Go to abstract

Samenvatting

Het Rijksvaccinatieprogramma in Nederland is effectief en veilig. De ziekten waartegen momenteel wordt gevaccineerd zijn grotendeels onder controle. In 2004/2005 heerste er echter een rubella epidemie voornamelijk onder personen waarbij vaccinatie was geweigerd op grond van bevindelijk gereformeerde overtuiging. Daarnaast zijn er in 2004 en 2005 incidenten van bof (onder gevaccineerden) en van mazelen (onder niet gevaccineerden) geweest. Per 1 januari 2005 is het difterie, tetanus, poliomyelitis, hele-cel kinkhoest en Haemophilus influenzae vaccin vervangen door een combinatievaccin met een a-cellulaire kinkhoestcomponent en is een daling zichtbaar in het aantal meldingen van postvaccinale verschijnselen. Vanaf 1 januari 2006 zullen kinderen die geboren worden uit moeders die chronisch geinfecteerd zijn met hepatitis B vlak na de geboorte een extra vaccinatie krijgen. Het Rijksvaccinatieprogramma kan met vaccins tegen andere ziekten uitgebreid worden. Vanaf 1 april 2006 zal pneumokokkenvaccinatie voor kinderen ingevoerd worden en om de effecten hiervan te evalueren is uitbreiding van surveillance van invasieve pneumokokken infecties gewenst. De wenselijkheid van opname van vaccinatie tegen waterpokken, gordelroos, humaan papillomavirus en rotavirus moet op korte termijn overwogen worden, gezien de beschikbaarheid van deze vaccins. Om inzicht te krijgen in de gezondheids- en economische effecten van deze vaccinaties is kosten-effectiviteitsonderzoek geindiceerd. Opname in het Rijksvaccinatieprogramma van vaccins tegen influenza, hepatitis A, meningokokken B, respiratoir synctieel virus en tuberculose is om verschillende redenen op korte termijn nog niet aan de orde. Voortdurende bewaking van de effectiviteit van het Rijksvaccinatieprogramma is van groot belang. Handhaven van de hoge vaccinatiegraad is essentieel om terugkeer van ziekten te voorkomen.

Abstract

The National Immunisation Programme in the Netherlands is effective and safe.

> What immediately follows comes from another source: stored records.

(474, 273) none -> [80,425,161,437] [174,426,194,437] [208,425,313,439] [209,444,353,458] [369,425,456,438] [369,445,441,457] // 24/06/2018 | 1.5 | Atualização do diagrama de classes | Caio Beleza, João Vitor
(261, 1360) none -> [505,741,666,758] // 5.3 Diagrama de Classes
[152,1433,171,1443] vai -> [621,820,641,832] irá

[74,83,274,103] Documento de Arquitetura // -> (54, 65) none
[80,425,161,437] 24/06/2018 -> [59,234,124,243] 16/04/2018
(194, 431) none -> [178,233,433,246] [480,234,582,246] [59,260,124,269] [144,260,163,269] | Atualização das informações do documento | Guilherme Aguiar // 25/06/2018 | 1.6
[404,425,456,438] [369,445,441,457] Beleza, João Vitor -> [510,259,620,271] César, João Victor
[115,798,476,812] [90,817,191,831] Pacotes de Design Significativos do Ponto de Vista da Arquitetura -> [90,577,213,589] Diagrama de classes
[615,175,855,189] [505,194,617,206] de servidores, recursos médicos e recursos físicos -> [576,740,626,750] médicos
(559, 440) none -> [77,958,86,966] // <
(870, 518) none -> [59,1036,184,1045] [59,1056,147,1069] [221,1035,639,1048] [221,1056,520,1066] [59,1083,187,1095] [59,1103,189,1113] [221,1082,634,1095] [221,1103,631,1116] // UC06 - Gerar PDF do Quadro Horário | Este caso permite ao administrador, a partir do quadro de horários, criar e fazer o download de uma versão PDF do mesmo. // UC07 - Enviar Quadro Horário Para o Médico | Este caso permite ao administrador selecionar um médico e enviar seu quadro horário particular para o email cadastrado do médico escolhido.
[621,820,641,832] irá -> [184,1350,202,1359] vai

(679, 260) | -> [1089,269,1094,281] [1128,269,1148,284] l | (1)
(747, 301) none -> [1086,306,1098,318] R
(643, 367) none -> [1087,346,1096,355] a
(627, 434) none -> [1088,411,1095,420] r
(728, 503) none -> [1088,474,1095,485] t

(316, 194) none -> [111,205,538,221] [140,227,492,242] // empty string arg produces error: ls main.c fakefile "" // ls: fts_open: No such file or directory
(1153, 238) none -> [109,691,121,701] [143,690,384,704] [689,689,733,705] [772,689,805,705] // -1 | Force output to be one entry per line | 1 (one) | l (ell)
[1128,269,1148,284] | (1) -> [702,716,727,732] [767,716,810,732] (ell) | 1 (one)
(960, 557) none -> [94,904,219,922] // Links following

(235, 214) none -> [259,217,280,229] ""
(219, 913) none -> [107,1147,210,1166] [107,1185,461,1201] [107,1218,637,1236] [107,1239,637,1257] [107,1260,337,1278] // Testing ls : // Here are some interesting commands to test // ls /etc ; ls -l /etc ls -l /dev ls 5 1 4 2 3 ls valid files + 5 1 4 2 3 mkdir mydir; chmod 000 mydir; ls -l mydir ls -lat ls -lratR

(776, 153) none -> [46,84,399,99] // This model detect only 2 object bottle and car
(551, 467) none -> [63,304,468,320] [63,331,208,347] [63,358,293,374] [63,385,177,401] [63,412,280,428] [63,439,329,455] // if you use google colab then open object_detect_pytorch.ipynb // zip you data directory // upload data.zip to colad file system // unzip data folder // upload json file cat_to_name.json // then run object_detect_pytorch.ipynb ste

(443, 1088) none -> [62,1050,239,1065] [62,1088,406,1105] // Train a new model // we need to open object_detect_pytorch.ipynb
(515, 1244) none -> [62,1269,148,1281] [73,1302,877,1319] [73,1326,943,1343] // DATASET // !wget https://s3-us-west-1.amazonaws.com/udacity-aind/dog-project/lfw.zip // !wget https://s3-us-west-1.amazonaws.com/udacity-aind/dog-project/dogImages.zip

The target diseases are largely under control. However, in 2004/2005 a rubella outbreak occurred among individuals who had declined vaccination on religious grounds. Furthermore, there have been incidents of mumps (among vaccinated individuals) and measles (among unvaccinated individuals) in 2004 and 2005.
In January 2005 the diphtheria, tetanus, whole-cell pertussis and Haemophilus influenzae vaccine was replaced by a combination vaccine including an acellular pertussis component and subsequently a decrease in adverse events was noticed. From January 2006 onwards, children of hepatitis B antigen-positive mothers will receive an extra vaccination at birth.
The National Immunisation Programme could be extended with new target diseases. In April 2006, pneumococcal vaccination for infants will be introduced and to evaluate the effects of vaccination it is desired to enhance the surveillance of invasive pneumococcal disease. The desirability to introduce vaccinations for chickenpox, shingles, human papillomavirus and rotavirus must be considered on the short-term, because of the availability of vaccines for these diseases. To gain insight into the health and economic effects of these vaccinations, cost-effectiveness studies are advised. Due to various reasons, extension of the programme with vaccinations against influenza, hepatitis A, meningococcal serogroup B, respiratory synctial virus and tuberculosis is not yet recommended.
Monitoring the effectiveness of the National Immunisation Programme remains important. Maintaining high vaccine uptake is vital to prevent (re)emergence of disease.